WHAT TO WORK ON |
Skipping all images, output the listing word for word.

SUPPLIED DATA |
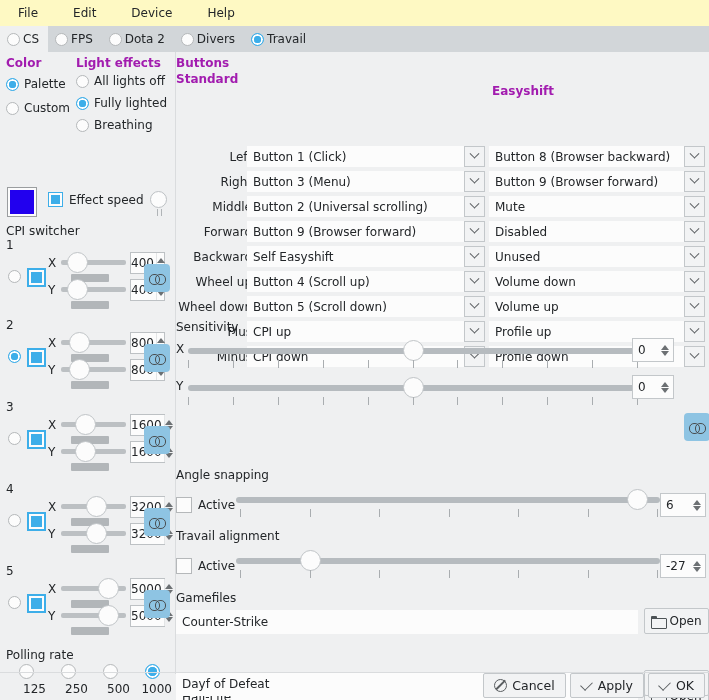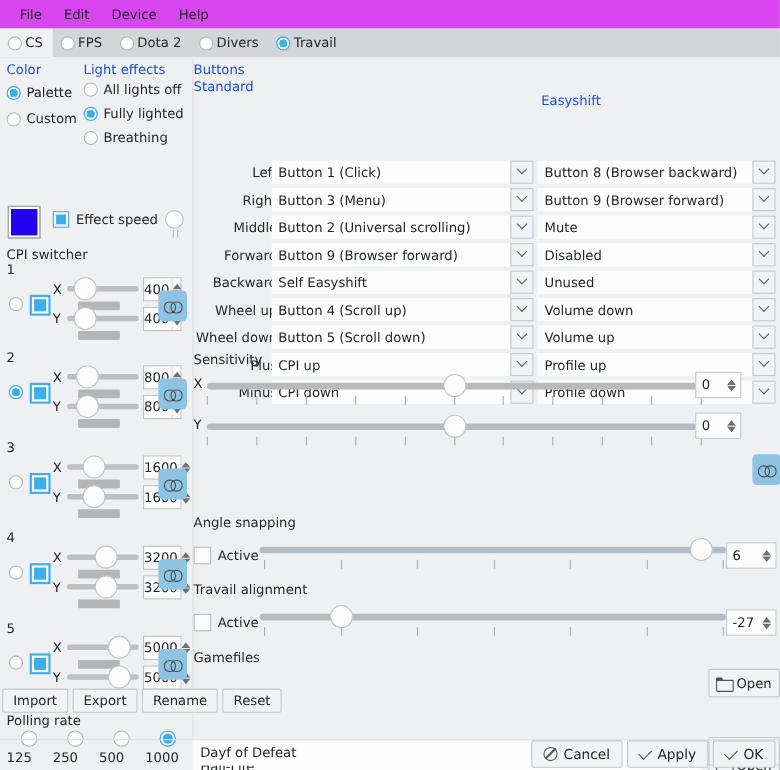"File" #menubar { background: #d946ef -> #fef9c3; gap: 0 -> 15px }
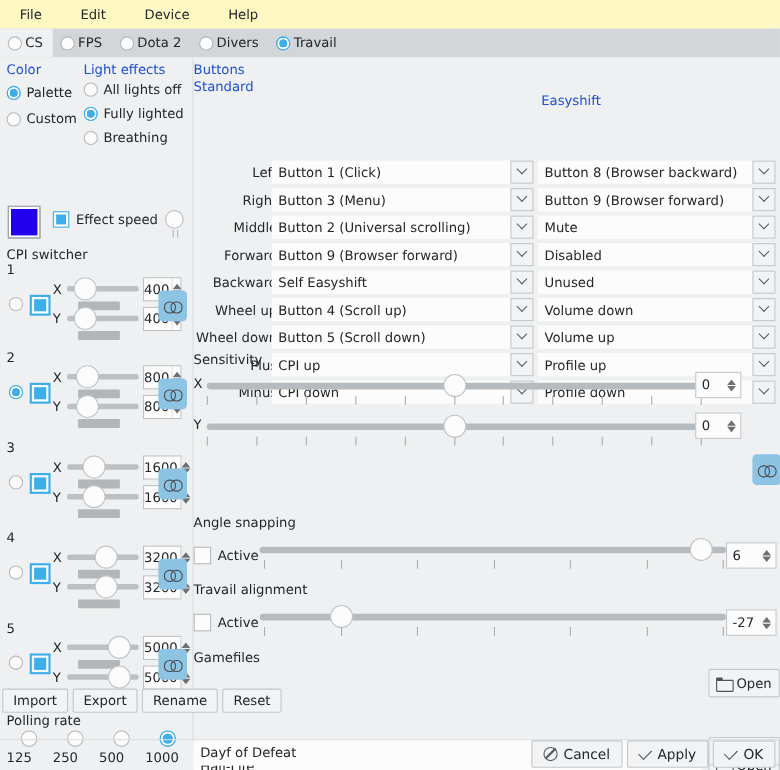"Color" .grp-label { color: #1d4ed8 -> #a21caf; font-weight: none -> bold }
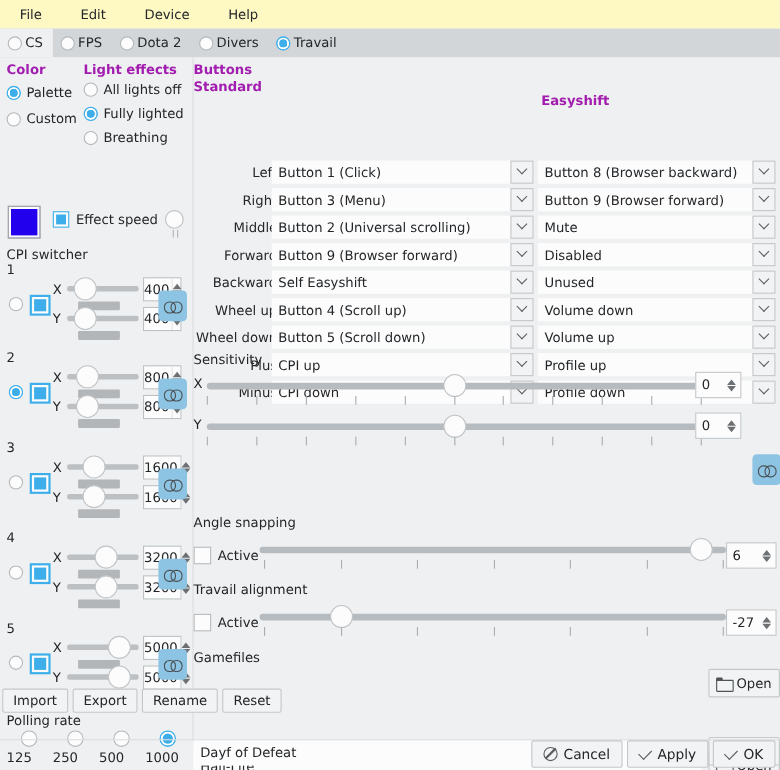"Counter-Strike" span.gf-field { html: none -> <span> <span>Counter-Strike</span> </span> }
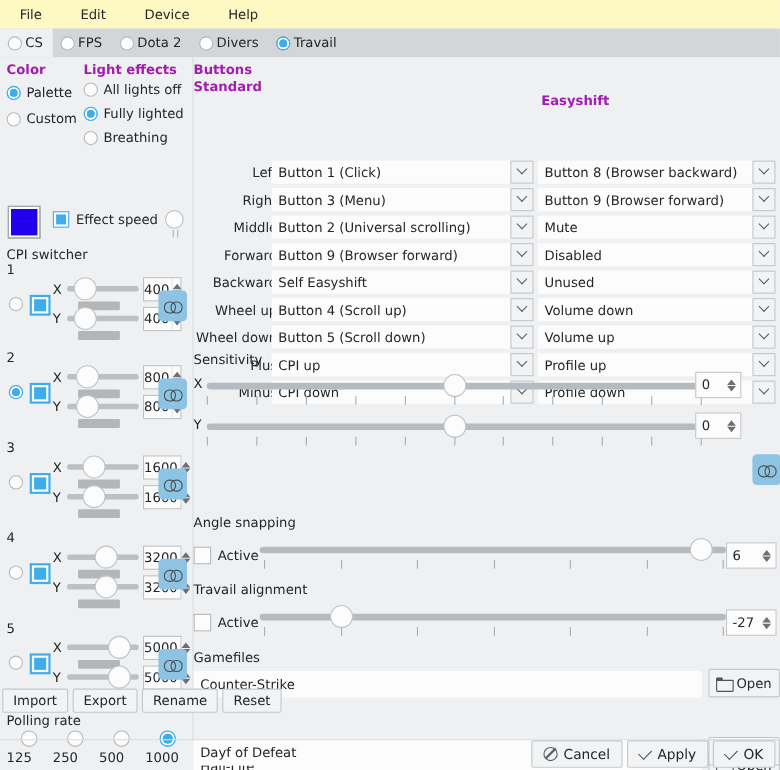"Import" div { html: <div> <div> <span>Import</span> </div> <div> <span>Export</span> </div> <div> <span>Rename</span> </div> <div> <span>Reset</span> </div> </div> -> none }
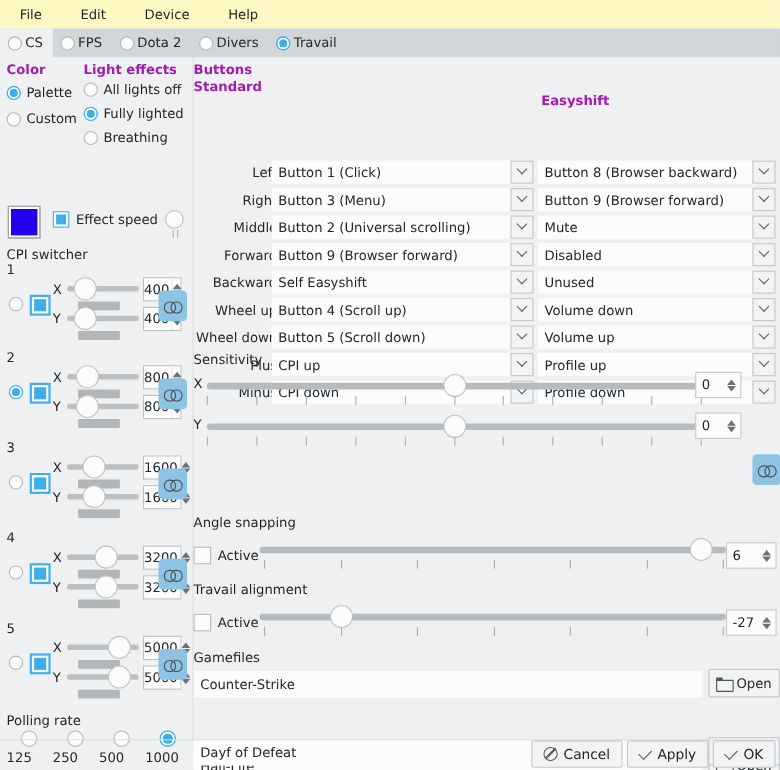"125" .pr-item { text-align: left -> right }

EXERCISE SOLUTION |
"File" #menubar { background: #d946ef -> #fef9c3; gap: 0 -> 15px }
"Color" .grp-label { color: #1d4ed8 -> #a21caf; font-weight: none -> bold }
"Counter-Strike" span.gf-field { html: none -> <span> <span>Counter-Strike</span> </span> }
"Import" div { html: <div> <div> <span>Import</span> </div> <div> <span>Export</span> </div> <div> <span>Rename</span> </div> <div> <span>Reset</span> </div> </div> -> none }
"125" .pr-item { text-align: left -> right }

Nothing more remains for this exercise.